Ora non si dica che si era esagerato. Che è stato allarmismo. Che in fondo ad essere compromesso è “solo” il 2 per cento della territorio tra Napoli e Caserta.
Intanto perché quel 2% sono 21,5 chilometri quadrati, cioè 2.150 ettari, cioè circa 2.200 campi di calcio tanto per utilizzare un paragone ben noto agli italiani. È tanto? È poco? Vorremmo in primo luogo sapere se nel calcolo sono stati escluse la aree urbanizzate, i centri abitati, le aree industriali. E quello è territorio super cementificato.
Senza queste aree sicuramente la percentuale salirebbe e non di poco. Non è questione da poco. Perché i rifiuti non sono stati scaricati in piazze e viali ma nelle campagne.
Ci permettiamo allora di consigliare dei calcoli più precisi. Meglio, dunque, evitare sottovalutazioni come anche sopravvalutazioni.

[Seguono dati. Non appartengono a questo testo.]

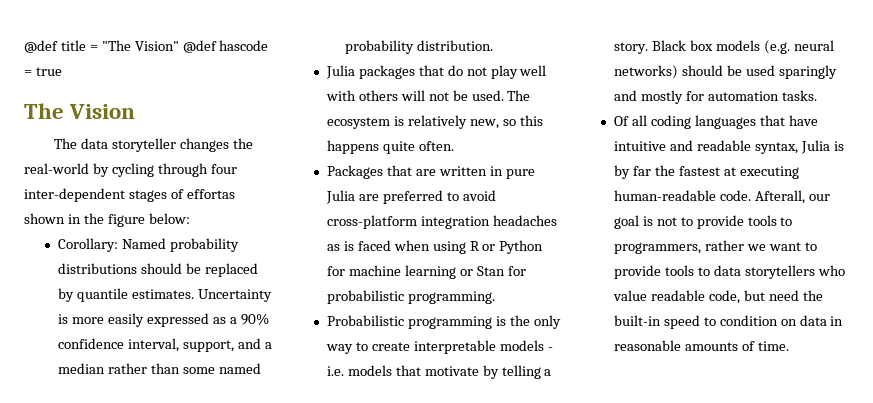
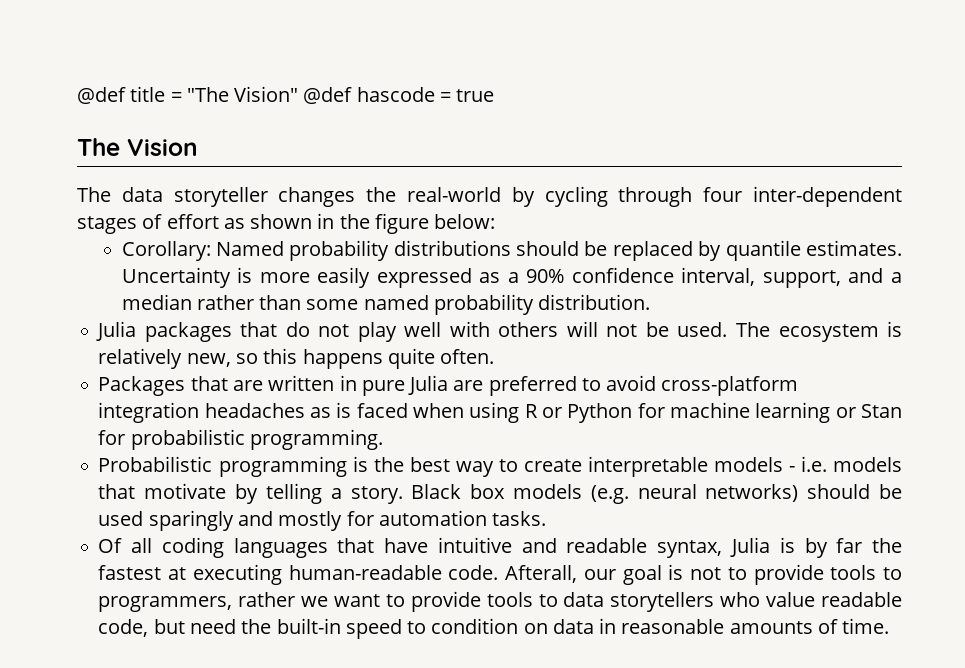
- The data storyteller changes the real-world by cycling through four inter-dependent stages of effortas shown in the figure below:
+ The data storyteller changes the real-world by cycling through four inter-dependent stages of effort as shown in the figure below:
- Probabilistic programming is the only way to create interpretable models - i.e. models that motivate by telling a story.
+ Probabilistic programming is the best way to create interpretable models - i.e. models that motivate by telling a story.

Noi non lo abbiamo mai fatto, basandoci su fatti accertati sul campo. Direttamente. Tra fumi soffocanti (questi come si calcolano?) e scoli di percolato. I dati ci dicono comunque che gli occhi vanno tenuti ben aperti. Non ci sono alibi per chiuderli. Neanche la legittima e necessaria difesa delle produzioni agricole campane da attacchi ingiustificati e interessati. Ma la tutela dei pomodori e dei friarelli deve venire sempre dopo quella della vita delle persone.
E bene ha fatto il ministro della Salute, Lorenzin a distinguere e ad assicurare che lo screening sulle persone va avanti. Non è il caso di esultare né di urlare che si tratta di dati falsi. È un inizio, solo un inizio. Ora si certifichi quali terreni sono davvero indenni assegnando un marchio di qualità sanitaria ai prodotti di queste terre. Senza trucchi. E ricordando che prima dei pomodori vengono sempre le persone.